As can be seen, the College Steward was to be responsible for maintaining an account book dedicated to the pensioners’ tables Hall fund. The letter below was found inserted into this small volume of separate accounts and is signed by Henry Annesley Woodham, a classics and divinity fellow of the College who was the Steward at the time the pensioners’ tables Hall fund was closed.
In his letter, Woodham explains that soon after the levy of five shillings was introduced, it became apparent that this was raising too much money for the purpose even once all the desired cutlery and tableware had been purchased. Indeed the inference from the documents relating to the pensioners’ tables Hall fund is that there could be no justification in raising more money than was needed for the provisions of the tables.
So on the 18th December 1837, the fee was reduced to one shilling a quarter. However, even this lower rate raised too much money and it was thought it would be too administratively demanding to collect payments of lesser amounts.
As such, the decision was made to close the fund on 25th December 1842 and Woodham transferred the balance of the pensioners’ table Hall fund, £108.0.2, to the general Council account.
Due to the obvious benefit afforded to the College with this transfer of money it was declared that any decisions concerning the pensioners' tables made by Council had to first be agreed to by the pensioners.

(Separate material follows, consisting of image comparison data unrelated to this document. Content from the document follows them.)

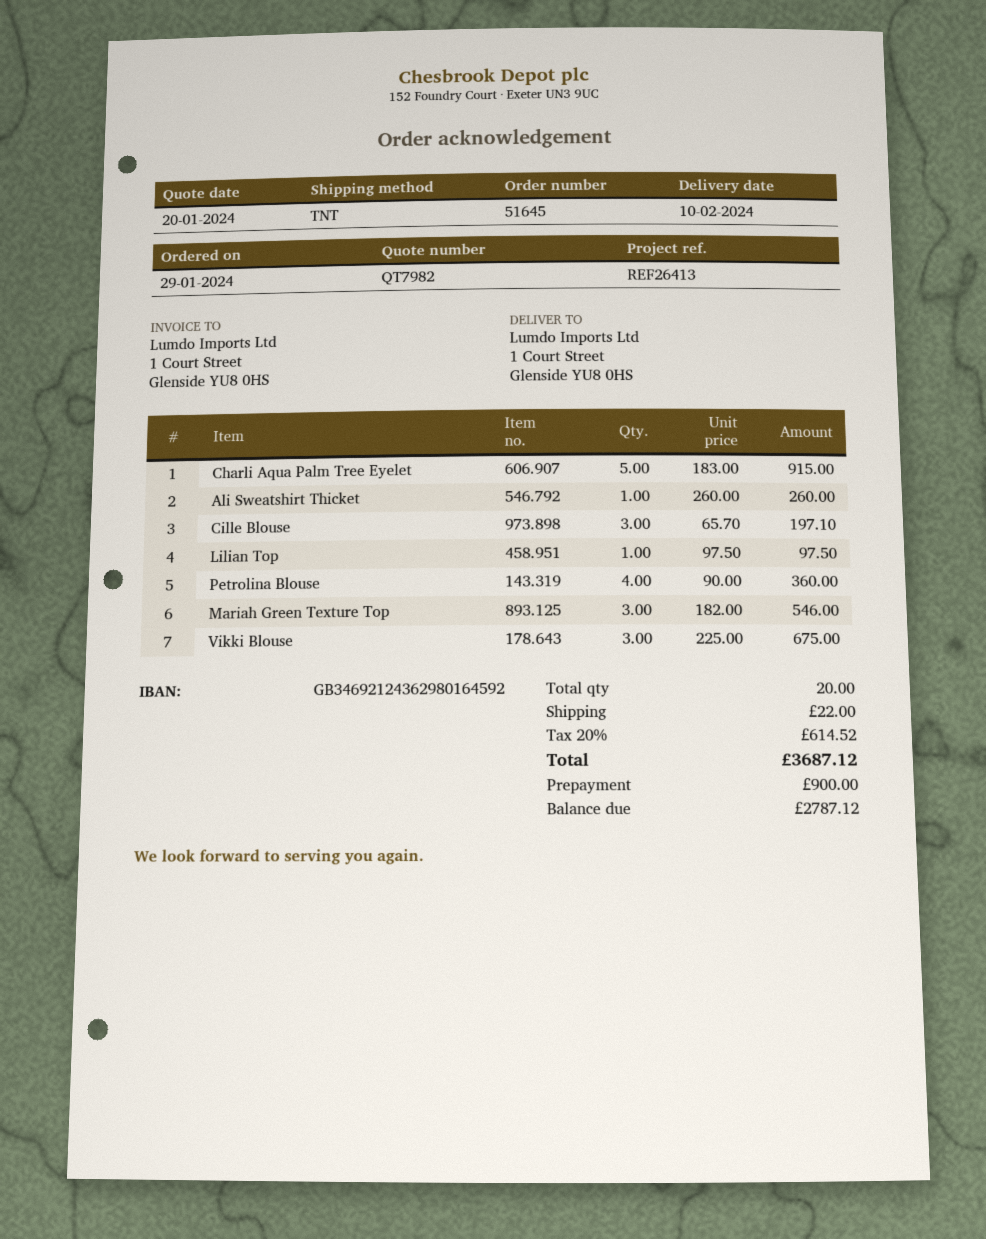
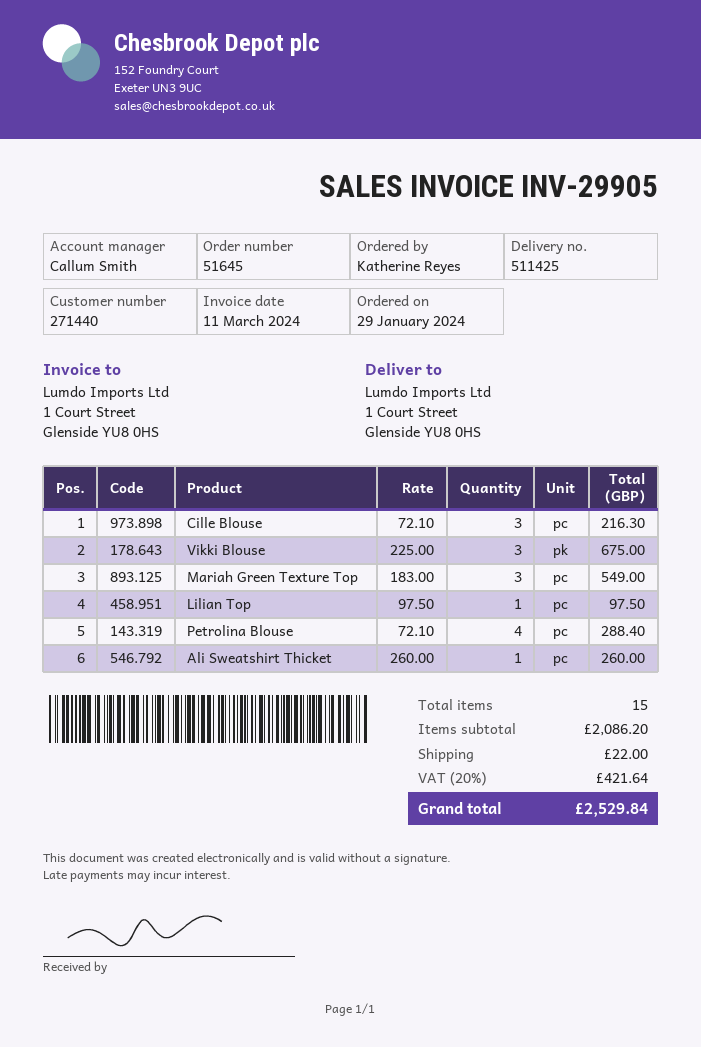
Charli Aqua Palm Tree Eyelet: 5 x 183.00 = 915.00 -> none
Cille Blouse: 3 x 65.70 = 197.10 -> 3 x 72.10 = 216.30
Petrolina Blouse: 4 x 90.00 = 360.00 -> 4 x 72.10 = 288.40
Mariah Green Texture Top: 3 x 182.00 = 546.00 -> 3 x 183.00 = 549.00
total quantity: 20 -> 15
tax: 20% = 614.52 -> 20% = 421.64
total: 3687.12 -> 2529.84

Please click on the letter to download a translation and for further notes on the people mentioned by Woodham.
In addition to summarising the quarterly accounts of the pensioners' tables, the pensioners’ tables Hall fund account book also provides details of the individuals who were commissioned to supply the various silver and tableware for the table.

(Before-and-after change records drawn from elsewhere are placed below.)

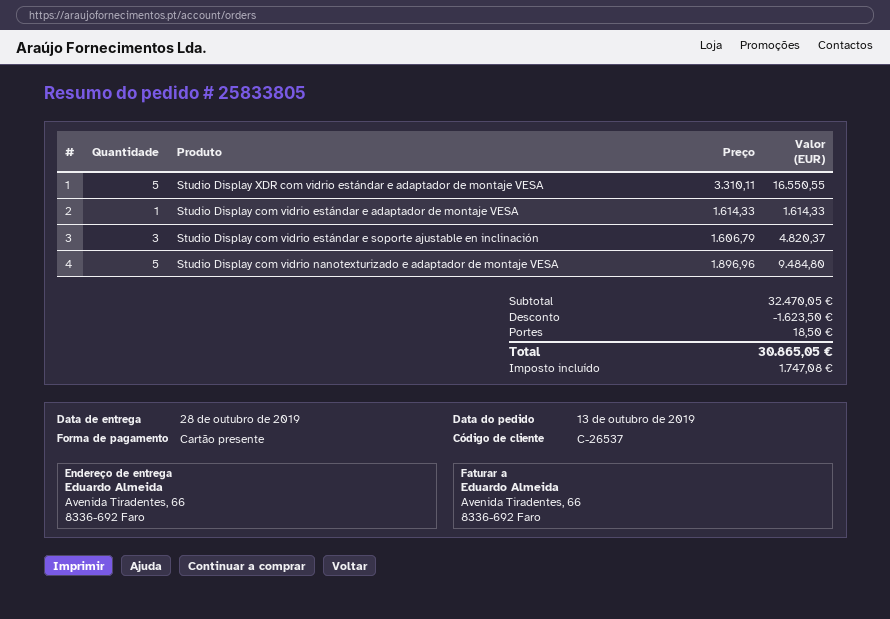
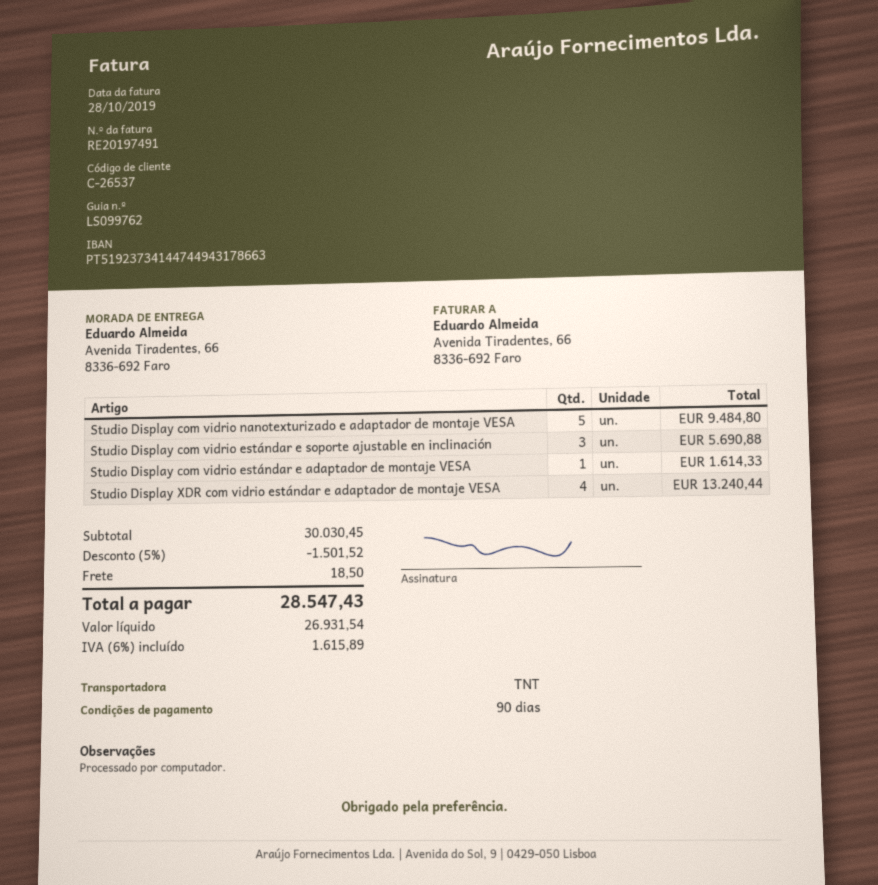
Studio Display XDR com vidrio estándar e adaptador de montaje VESA: 5 for 16550.55 -> 4 for 13240.44
Studio Display com vidrio estándar e soporte ajustable en inclinación: 3 for 4820.37 -> 3 for 5690.88
subtotal: 32470.05 -> 30030.45
discount: 1623.50 -> 1501.52
tax: 1747.08 -> 1615.89
total: 30865.05 -> 28547.43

For example, it lists an ‘Armstrong’ who was responsible for providing a plate warmer to be shared with the parlour (now the SCR). This is likely to have been John Armstrong who, according to the London Gazette, went bankrupt in October 1833 and worked as a brazier in Cambridge.

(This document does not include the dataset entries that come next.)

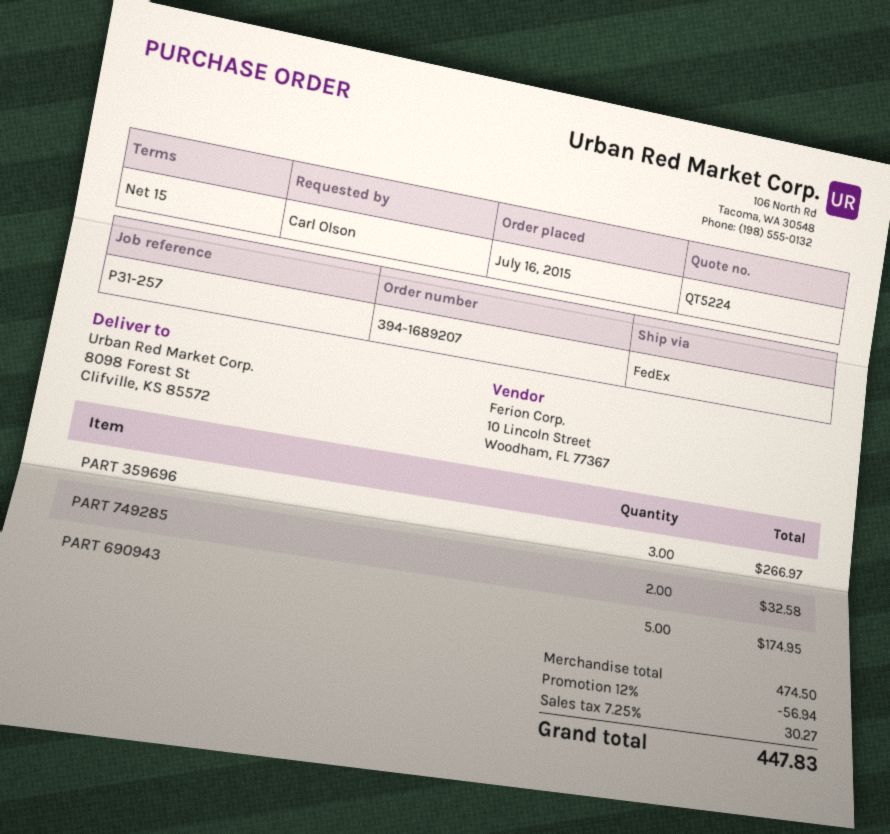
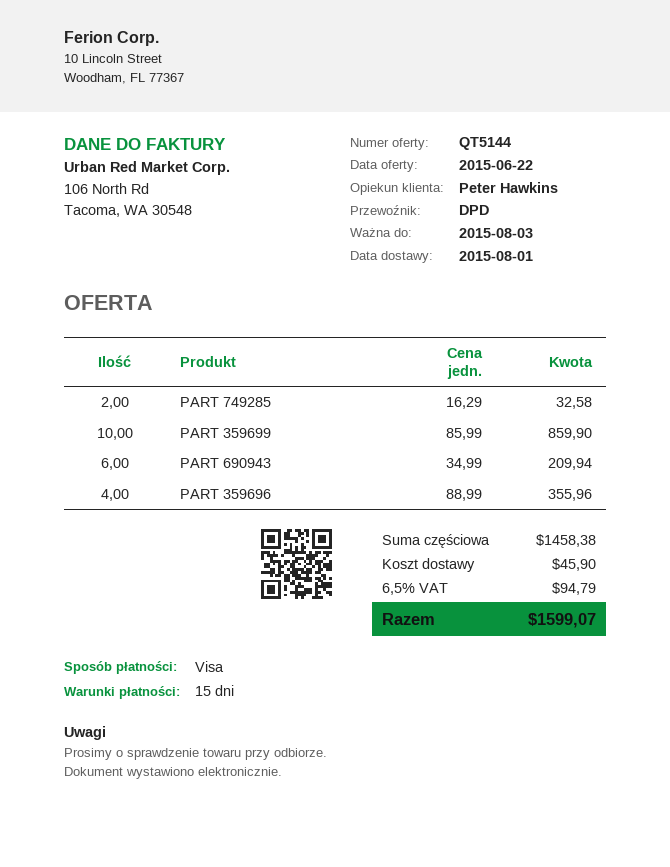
quote number: QT5224 -> QT5144
shipping method: FedEx -> DPD
PART 359696: 3 for 266.97 -> 4 for 355.96
PART 690943: 5 for 174.95 -> 6 for 209.94
PART 359699: none -> 10 for 859.90
subtotal: 474.50 -> 1458.38
discount: 12% = 56.94 -> none
shipping: none -> 45.90
tax: 7.25% = 30.27 -> 6.5% = 94.79
total: 447.83 -> 1599.07

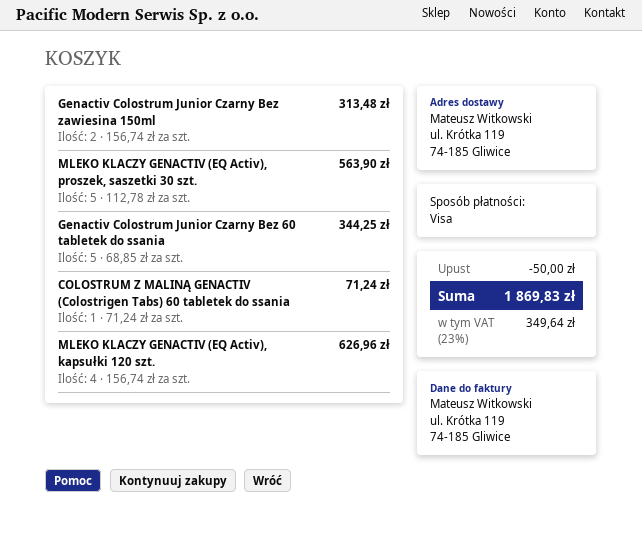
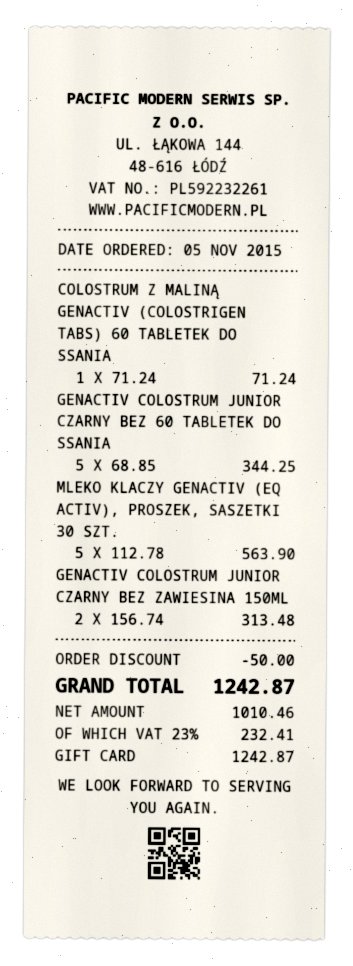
payment method: Visa -> gift card
MLEKO KLACZY GENACTIV (EQ Activ), kapsułki 120 szt.: 4 x 156.74 = 626.96 -> none
tax: 23% = 349.64 -> 23% = 232.41
total: 1869.83 -> 1242.87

Likewise, the volume includes references to ‘Barrett’ for plates and glass salts, a Mr. Burn for plates and dishes with a brown edge and crest, a Mr. Pryor later being employed for mending broken plates and tablecloths being purchased from ‘Rowe’.
Using Pigot’s directory of Cambridgeshire of 1830-1 and Robson’s commercial directory of the six counties forming the northern circuit of 1839, it has been possible to work out who some of these suppliers were. Barret refers to George and Robert Barrett who traded from shops on Market Hill and St. Andrews Hill, Henry Rowe was a china and glass dealer on Sidney Street in 1831 who is listed as having moved to Trinity Street as a ‘College draper’ by 1839, whilst Stephen Pryor was a tin-plate worker based on Petty Cury.
Unfortunately, none of the china that was commissioned for the pensioners’ table appears to have survived.
The quantity of silver bought for the table is also listed in the account book as “15 dozen knives, 10 dozen silver forks, 1 dozen silver table spoons, 1 dozen silver gravy spoons and 2 dozen silver salt spoons”.
There is no documentary source in the Archives saying from whom the silver was bought, although we are lucky enough to have various examples of the silver surviving in the College.
The majority of the items have a hallmark which includes a leopard's head, the date letter 'p' and the makers mark 'W. C.', showing they were made in London in 1829 by William Chawner. There were various other active silversmiths working in London at this time with the initials W. C., but this positive identification of Chawner was made possible following some extremely helpful information provided by the Library at the Golsdmiths' Company.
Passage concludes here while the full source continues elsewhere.